■ Your goal
Identify all lines in the listing that include the word "number", and copy them out.

Material provided Block Start

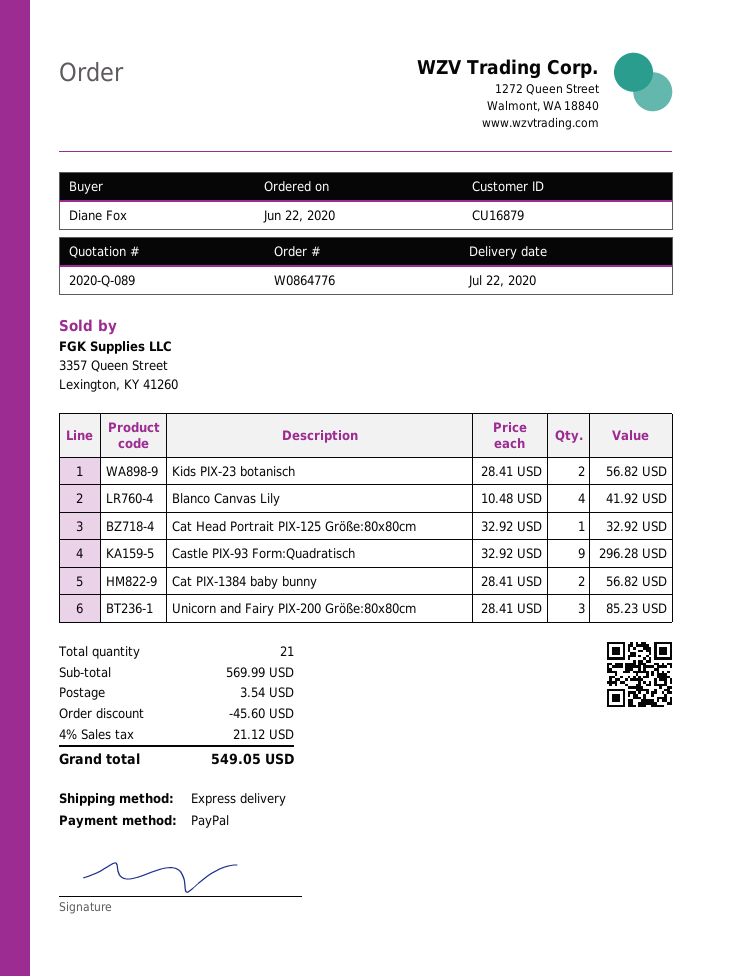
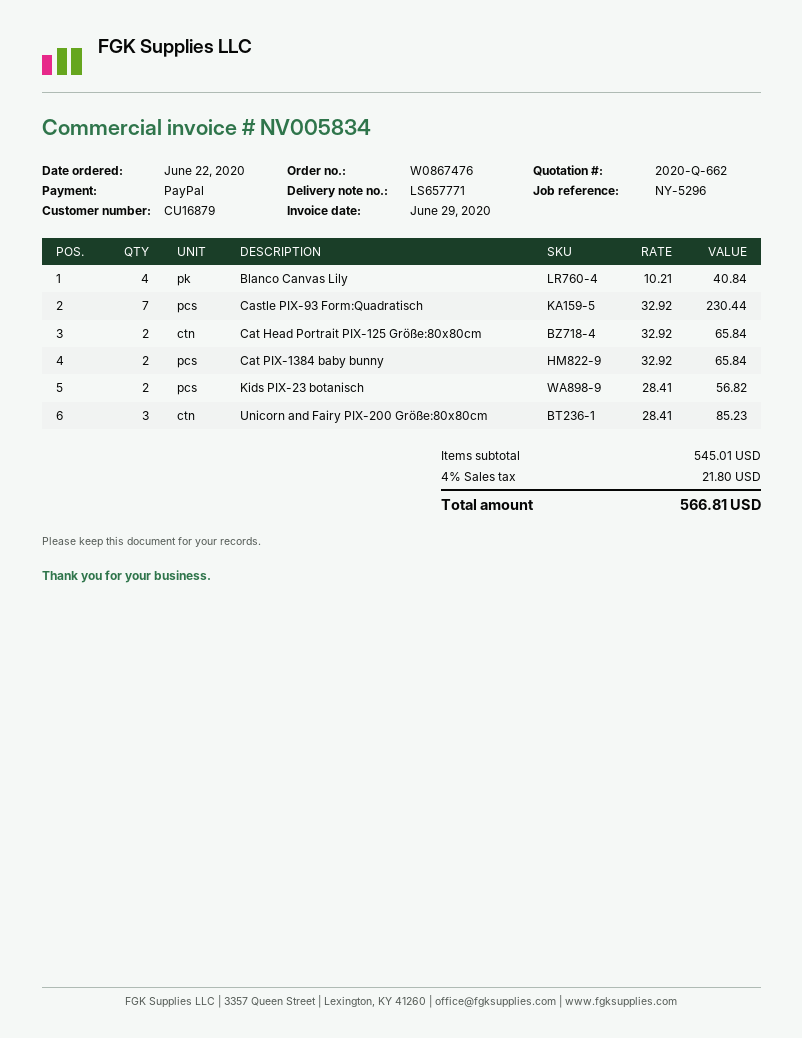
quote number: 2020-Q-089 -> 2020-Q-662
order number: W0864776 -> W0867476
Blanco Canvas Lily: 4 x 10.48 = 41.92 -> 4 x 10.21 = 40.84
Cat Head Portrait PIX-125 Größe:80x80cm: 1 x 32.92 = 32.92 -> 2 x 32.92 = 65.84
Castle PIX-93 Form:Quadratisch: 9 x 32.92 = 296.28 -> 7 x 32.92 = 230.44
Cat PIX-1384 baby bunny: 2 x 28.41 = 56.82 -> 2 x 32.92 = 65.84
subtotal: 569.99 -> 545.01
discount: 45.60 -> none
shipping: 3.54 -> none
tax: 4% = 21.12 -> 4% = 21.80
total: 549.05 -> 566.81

Material provided Block End
Material provided Block Start

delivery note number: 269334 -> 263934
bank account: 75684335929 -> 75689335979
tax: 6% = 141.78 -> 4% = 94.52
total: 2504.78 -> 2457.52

Material provided Block End

■ Finished task
quote number: 2020-Q-089 -> 2020-Q-662
order number: W0864776 -> W0867476
delivery note number: 269334 -> 263934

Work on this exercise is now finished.